§ Data items
=======
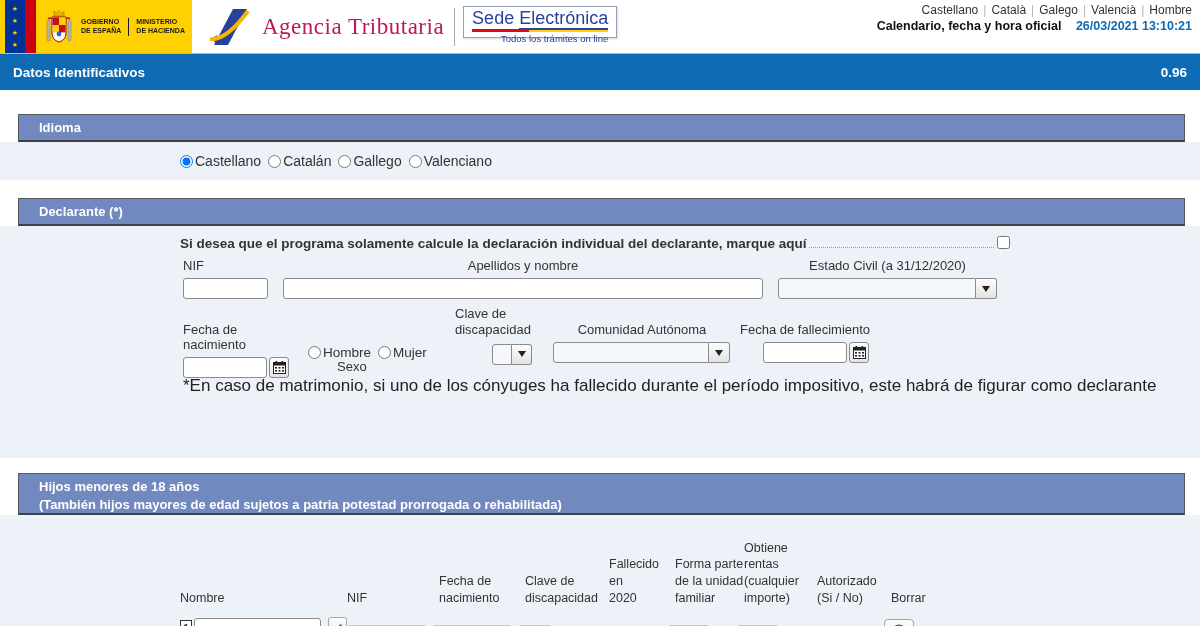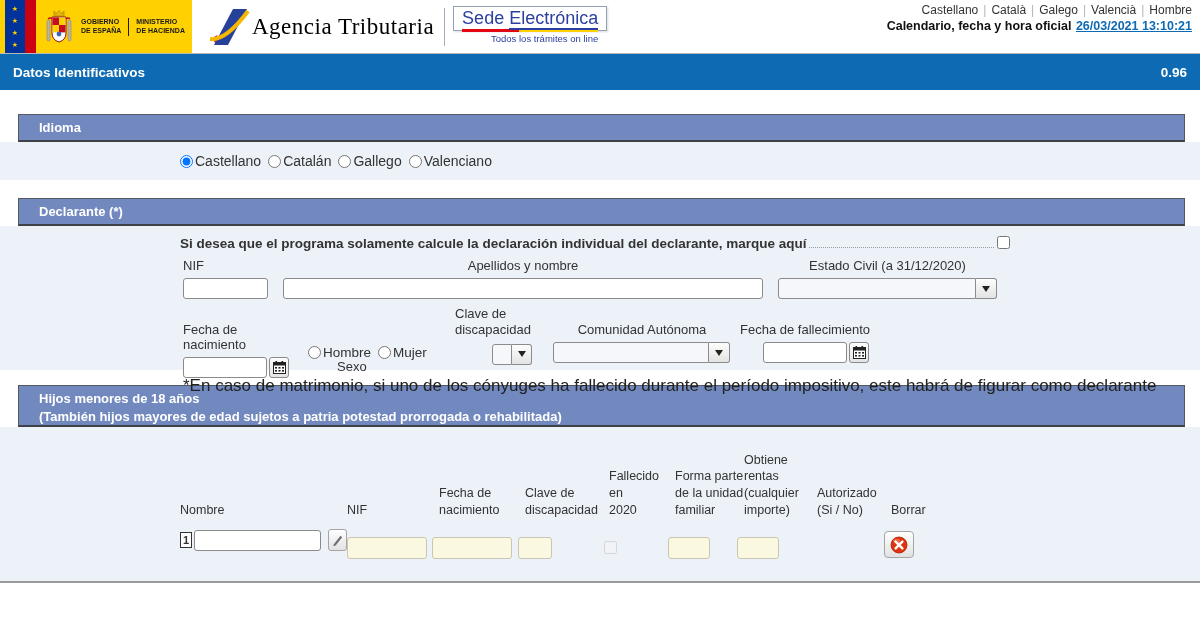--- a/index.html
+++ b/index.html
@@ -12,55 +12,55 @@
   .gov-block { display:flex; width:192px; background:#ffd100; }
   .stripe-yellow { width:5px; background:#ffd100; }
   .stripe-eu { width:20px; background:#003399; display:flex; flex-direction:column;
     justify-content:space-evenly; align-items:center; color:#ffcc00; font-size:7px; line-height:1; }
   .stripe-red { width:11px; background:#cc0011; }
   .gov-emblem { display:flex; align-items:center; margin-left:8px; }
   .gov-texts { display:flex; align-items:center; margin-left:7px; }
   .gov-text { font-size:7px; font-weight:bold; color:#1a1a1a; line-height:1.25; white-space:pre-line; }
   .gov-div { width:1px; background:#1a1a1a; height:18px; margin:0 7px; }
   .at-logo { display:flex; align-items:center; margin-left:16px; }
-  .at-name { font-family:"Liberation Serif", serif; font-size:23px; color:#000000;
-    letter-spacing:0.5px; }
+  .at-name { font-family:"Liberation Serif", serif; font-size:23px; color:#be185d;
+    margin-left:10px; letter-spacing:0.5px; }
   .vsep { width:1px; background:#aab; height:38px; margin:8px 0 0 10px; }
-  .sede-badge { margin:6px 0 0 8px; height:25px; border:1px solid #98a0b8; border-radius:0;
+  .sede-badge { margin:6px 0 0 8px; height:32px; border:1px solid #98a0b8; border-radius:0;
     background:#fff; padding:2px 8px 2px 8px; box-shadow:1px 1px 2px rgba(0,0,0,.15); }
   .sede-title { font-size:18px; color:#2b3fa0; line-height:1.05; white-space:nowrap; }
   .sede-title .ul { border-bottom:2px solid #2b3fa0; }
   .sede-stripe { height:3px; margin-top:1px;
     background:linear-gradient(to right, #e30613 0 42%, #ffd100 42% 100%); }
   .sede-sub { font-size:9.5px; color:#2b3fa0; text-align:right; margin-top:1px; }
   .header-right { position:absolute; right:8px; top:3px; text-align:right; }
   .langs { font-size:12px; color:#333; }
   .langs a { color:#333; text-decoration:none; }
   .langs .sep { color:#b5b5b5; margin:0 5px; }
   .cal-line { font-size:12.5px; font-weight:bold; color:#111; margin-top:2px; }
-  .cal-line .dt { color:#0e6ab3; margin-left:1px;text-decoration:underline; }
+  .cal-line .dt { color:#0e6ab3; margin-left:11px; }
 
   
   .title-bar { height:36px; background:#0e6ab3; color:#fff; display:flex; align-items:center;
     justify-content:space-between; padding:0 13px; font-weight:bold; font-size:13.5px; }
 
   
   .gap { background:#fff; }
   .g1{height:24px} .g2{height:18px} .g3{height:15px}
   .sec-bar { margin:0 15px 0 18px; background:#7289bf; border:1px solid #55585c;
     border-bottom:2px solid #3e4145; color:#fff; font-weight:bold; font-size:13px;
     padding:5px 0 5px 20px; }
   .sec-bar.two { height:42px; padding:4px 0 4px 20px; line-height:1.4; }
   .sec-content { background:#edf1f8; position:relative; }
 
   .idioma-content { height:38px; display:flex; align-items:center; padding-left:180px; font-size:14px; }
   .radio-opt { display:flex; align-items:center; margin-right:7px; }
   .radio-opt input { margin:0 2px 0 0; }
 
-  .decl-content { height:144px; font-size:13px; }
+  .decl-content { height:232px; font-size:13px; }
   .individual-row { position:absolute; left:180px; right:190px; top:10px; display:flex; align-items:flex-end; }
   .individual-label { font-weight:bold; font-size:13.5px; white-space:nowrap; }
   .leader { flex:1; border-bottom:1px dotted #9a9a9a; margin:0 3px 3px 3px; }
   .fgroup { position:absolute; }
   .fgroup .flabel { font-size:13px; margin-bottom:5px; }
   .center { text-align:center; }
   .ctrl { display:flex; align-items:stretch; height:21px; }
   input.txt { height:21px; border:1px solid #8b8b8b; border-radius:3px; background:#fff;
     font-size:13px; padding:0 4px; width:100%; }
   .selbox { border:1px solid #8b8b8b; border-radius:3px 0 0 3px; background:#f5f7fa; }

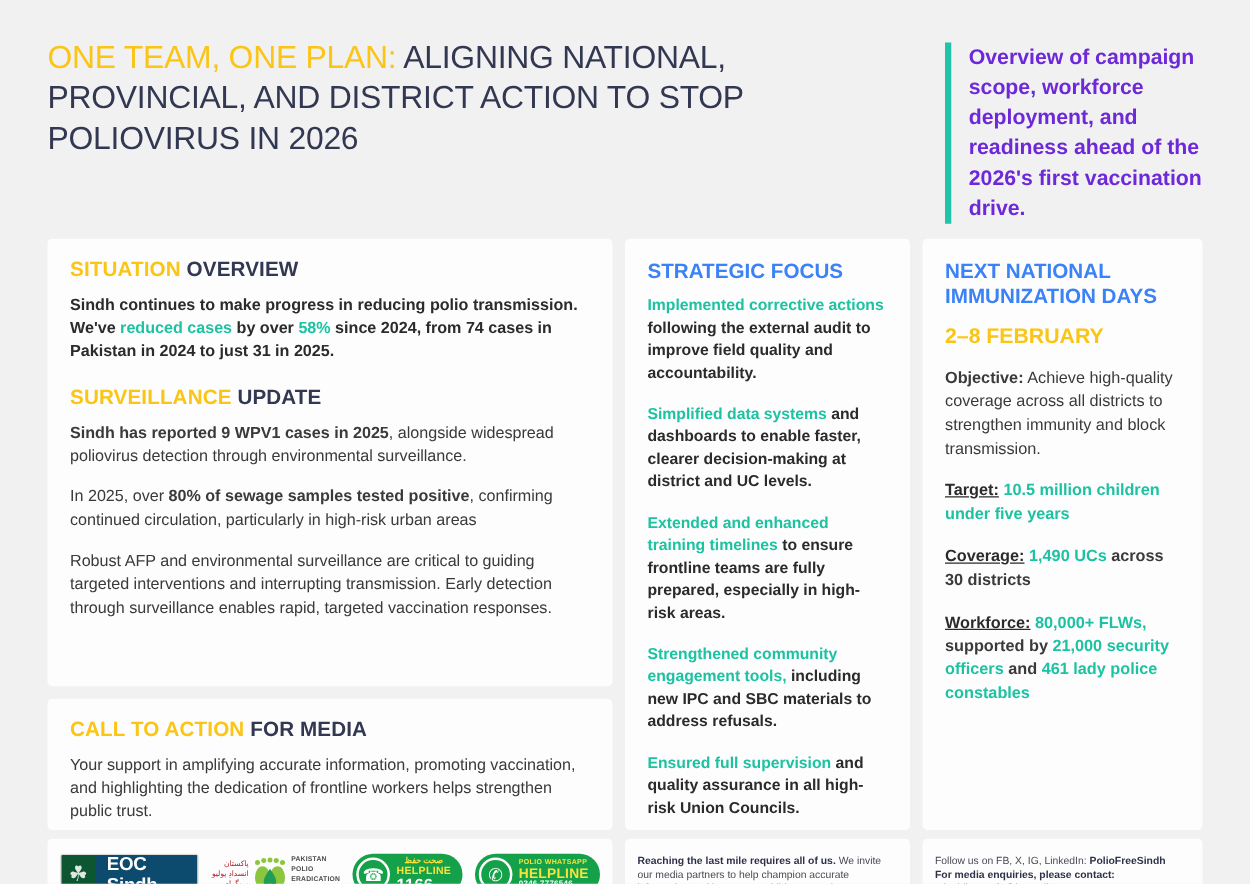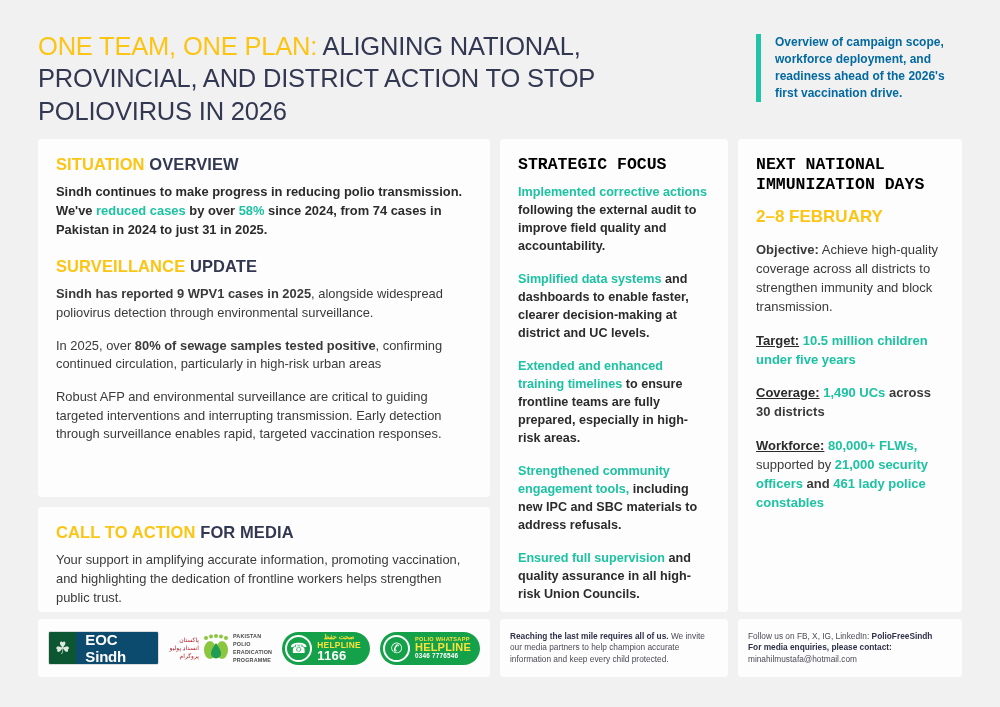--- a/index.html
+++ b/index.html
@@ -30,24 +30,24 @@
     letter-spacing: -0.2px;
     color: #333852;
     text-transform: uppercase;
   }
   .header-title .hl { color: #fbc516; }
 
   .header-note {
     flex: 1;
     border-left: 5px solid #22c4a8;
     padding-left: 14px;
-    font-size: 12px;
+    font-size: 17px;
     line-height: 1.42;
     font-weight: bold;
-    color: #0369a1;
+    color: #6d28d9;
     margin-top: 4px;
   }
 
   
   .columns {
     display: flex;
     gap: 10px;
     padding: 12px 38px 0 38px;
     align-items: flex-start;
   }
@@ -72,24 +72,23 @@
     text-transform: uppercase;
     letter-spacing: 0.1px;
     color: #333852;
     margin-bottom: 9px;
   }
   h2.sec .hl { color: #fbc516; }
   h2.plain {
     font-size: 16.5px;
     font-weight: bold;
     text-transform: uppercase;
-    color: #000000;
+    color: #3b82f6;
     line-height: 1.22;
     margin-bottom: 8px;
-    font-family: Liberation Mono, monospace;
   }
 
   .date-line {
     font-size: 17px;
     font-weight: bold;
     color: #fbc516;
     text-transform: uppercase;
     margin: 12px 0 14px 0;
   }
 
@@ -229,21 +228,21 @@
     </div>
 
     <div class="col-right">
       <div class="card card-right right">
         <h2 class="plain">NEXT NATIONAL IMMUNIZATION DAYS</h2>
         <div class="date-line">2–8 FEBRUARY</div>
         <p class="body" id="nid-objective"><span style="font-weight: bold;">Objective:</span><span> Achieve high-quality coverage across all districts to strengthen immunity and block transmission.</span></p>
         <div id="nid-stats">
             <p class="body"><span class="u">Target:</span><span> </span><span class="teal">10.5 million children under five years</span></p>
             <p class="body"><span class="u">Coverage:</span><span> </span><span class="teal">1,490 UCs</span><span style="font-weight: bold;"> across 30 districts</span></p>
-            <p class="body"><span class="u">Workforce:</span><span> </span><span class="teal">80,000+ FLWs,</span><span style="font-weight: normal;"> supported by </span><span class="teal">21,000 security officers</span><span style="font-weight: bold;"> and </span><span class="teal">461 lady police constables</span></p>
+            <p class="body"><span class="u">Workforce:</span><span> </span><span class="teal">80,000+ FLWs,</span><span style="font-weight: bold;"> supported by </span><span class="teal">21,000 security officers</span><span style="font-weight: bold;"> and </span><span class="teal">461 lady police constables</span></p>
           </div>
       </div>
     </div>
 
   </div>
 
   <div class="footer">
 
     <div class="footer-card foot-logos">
=======
§ TASK PROMPT
Give the entries again exactly. Pictures stay out.

§ REPLY TO THE TASK
--- a/index.html
+++ b/index.html
@@ -12,55 +12,55 @@
   .gov-block { display:flex; width:192px; background:#ffd100; }
   .stripe-yellow { width:5px; background:#ffd100; }
   .stripe-eu { width:20px; background:#003399; display:flex; flex-direction:column;
     justify-content:space-evenly; align-items:center; color:#ffcc00; font-size:7px; line-height:1; }
   .stripe-red { width:11px; background:#cc0011; }
   .gov-emblem { display:flex; align-items:center; margin-left:8px; }
   .gov-texts { display:flex; align-items:center; margin-left:7px; }
   .gov-text { font-size:7px; font-weight:bold; color:#1a1a1a; line-height:1.25; white-space:pre-line; }
   .gov-div { width:1px; background:#1a1a1a; height:18px; margin:0 7px; }
   .at-logo { display:flex; align-items:center; margin-left:16px; }
-  .at-name { font-family:"Liberation Serif", serif; font-size:23px; color:#000000;
-    letter-spacing:0.5px; }
+  .at-name { font-family:"Liberation Serif", serif; font-size:23px; color:#be185d;
+    margin-left:10px; letter-spacing:0.5px; }
   .vsep { width:1px; background:#aab; height:38px; margin:8px 0 0 10px; }
-  .sede-badge { margin:6px 0 0 8px; height:25px; border:1px solid #98a0b8; border-radius:0;
+  .sede-badge { margin:6px 0 0 8px; height:32px; border:1px solid #98a0b8; border-radius:0;
     background:#fff; padding:2px 8px 2px 8px; box-shadow:1px 1px 2px rgba(0,0,0,.15); }
   .sede-title { font-size:18px; color:#2b3fa0; line-height:1.05; white-space:nowrap; }
   .sede-title .ul { border-bottom:2px solid #2b3fa0; }
   .sede-stripe { height:3px; margin-top:1px;
     background:linear-gradient(to right, #e30613 0 42%, #ffd100 42% 100%); }
   .sede-sub { font-size:9.5px; color:#2b3fa0; text-align:right; margin-top:1px; }
   .header-right { position:absolute; right:8px; top:3px; text-align:right; }
   .langs { font-size:12px; color:#333; }
   .langs a { color:#333; text-decoration:none; }
   .langs .sep { color:#b5b5b5; margin:0 5px; }
   .cal-line { font-size:12.5px; font-weight:bold; color:#111; margin-top:2px; }
-  .cal-line .dt { color:#0e6ab3; margin-left:1px;text-decoration:underline; }
+  .cal-line .dt { color:#0e6ab3; margin-left:11px; }
 
   
   .title-bar { height:36px; background:#0e6ab3; color:#fff; display:flex; align-items:center;
     justify-content:space-between; padding:0 13px; font-weight:bold; font-size:13.5px; }
 
   
   .gap { background:#fff; }
   .g1{height:24px} .g2{height:18px} .g3{height:15px}
   .sec-bar { margin:0 15px 0 18px; background:#7289bf; border:1px solid #55585c;
     border-bottom:2px solid #3e4145; color:#fff; font-weight:bold; font-size:13px;
     padding:5px 0 5px 20px; }
   .sec-bar.two { height:42px; padding:4px 0 4px 20px; line-height:1.4; }
   .sec-content { background:#edf1f8; position:relative; }
 
   .idioma-content { height:38px; display:flex; align-items:center; padding-left:180px; font-size:14px; }
   .radio-opt { display:flex; align-items:center; margin-right:7px; }
   .radio-opt input { margin:0 2px 0 0; }
 
-  .decl-content { height:144px; font-size:13px; }
+  .decl-content { height:232px; font-size:13px; }
   .individual-row { position:absolute; left:180px; right:190px; top:10px; display:flex; align-items:flex-end; }
   .individual-label { font-weight:bold; font-size:13.5px; white-space:nowrap; }
   .leader { flex:1; border-bottom:1px dotted #9a9a9a; margin:0 3px 3px 3px; }
   .fgroup { position:absolute; }
   .fgroup .flabel { font-size:13px; margin-bottom:5px; }
   .center { text-align:center; }
   .ctrl { display:flex; align-items:stretch; height:21px; }
   input.txt { height:21px; border:1px solid #8b8b8b; border-radius:3px; background:#fff;
     font-size:13px; padding:0 4px; width:100%; }
   .selbox { border:1px solid #8b8b8b; border-radius:3px 0 0 3px; background:#f5f7fa; }

--- a/index.html
+++ b/index.html
@@ -30,24 +30,24 @@
     letter-spacing: -0.2px;
     color: #333852;
     text-transform: uppercase;
   }
   .header-title .hl { color: #fbc516; }
 
   .header-note {
     flex: 1;
     border-left: 5px solid #22c4a8;
     padding-left: 14px;
-    font-size: 12px;
+    font-size: 17px;
     line-height: 1.42;
     font-weight: bold;
-    color: #0369a1;
+    color: #6d28d9;
     margin-top: 4px;
   }
 
   
   .columns {
     display: flex;
     gap: 10px;
     padding: 12px 38px 0 38px;
     align-items: flex-start;
   }
@@ -72,24 +72,23 @@
     text-transform: uppercase;
     letter-spacing: 0.1px;
     color: #333852;
     margin-bottom: 9px;
   }
   h2.sec .hl { color: #fbc516; }
   h2.plain {
     font-size: 16.5px;
     font-weight: bold;
     text-transform: uppercase;
-    color: #000000;
+    color: #3b82f6;
     line-height: 1.22;
     margin-bottom: 8px;
-    font-family: Liberation Mono, monospace;
   }
 
   .date-line {
     font-size: 17px;
     font-weight: bold;
     color: #fbc516;
     text-transform: uppercase;
     margin: 12px 0 14px 0;
   }
 
@@ -229,21 +228,21 @@
     </div>
 
     <div class="col-right">
       <div class="card card-right right">
         <h2 class="plain">NEXT NATIONAL IMMUNIZATION DAYS</h2>
         <div class="date-line">2–8 FEBRUARY</div>
         <p class="body" id="nid-objective"><span style="font-weight: bold;">Objective:</span><span> Achieve high-quality coverage across all districts to strengthen immunity and block transmission.</span></p>
         <div id="nid-stats">
             <p class="body"><span class="u">Target:</span><span> </span><span class="teal">10.5 million children under five years</span></p>
             <p class="body"><span class="u">Coverage:</span><span> </span><span class="teal">1,490 UCs</span><span style="font-weight: bold;"> across 30 districts</span></p>
-            <p class="body"><span class="u">Workforce:</span><span> </span><span class="teal">80,000+ FLWs,</span><span style="font-weight: normal;"> supported by </span><span class="teal">21,000 security officers</span><span style="font-weight: bold;"> and </span><span class="teal">461 lady police constables</span></p>
+            <p class="body"><span class="u">Workforce:</span><span> </span><span class="teal">80,000+ FLWs,</span><span style="font-weight: bold;"> supported by </span><span class="teal">21,000 security officers</span><span style="font-weight: bold;"> and </span><span class="teal">461 lady police constables</span></p>
           </div>
       </div>
     </div>
 
   </div>
 
   <div class="footer">
 
     <div class="footer-card foot-logos">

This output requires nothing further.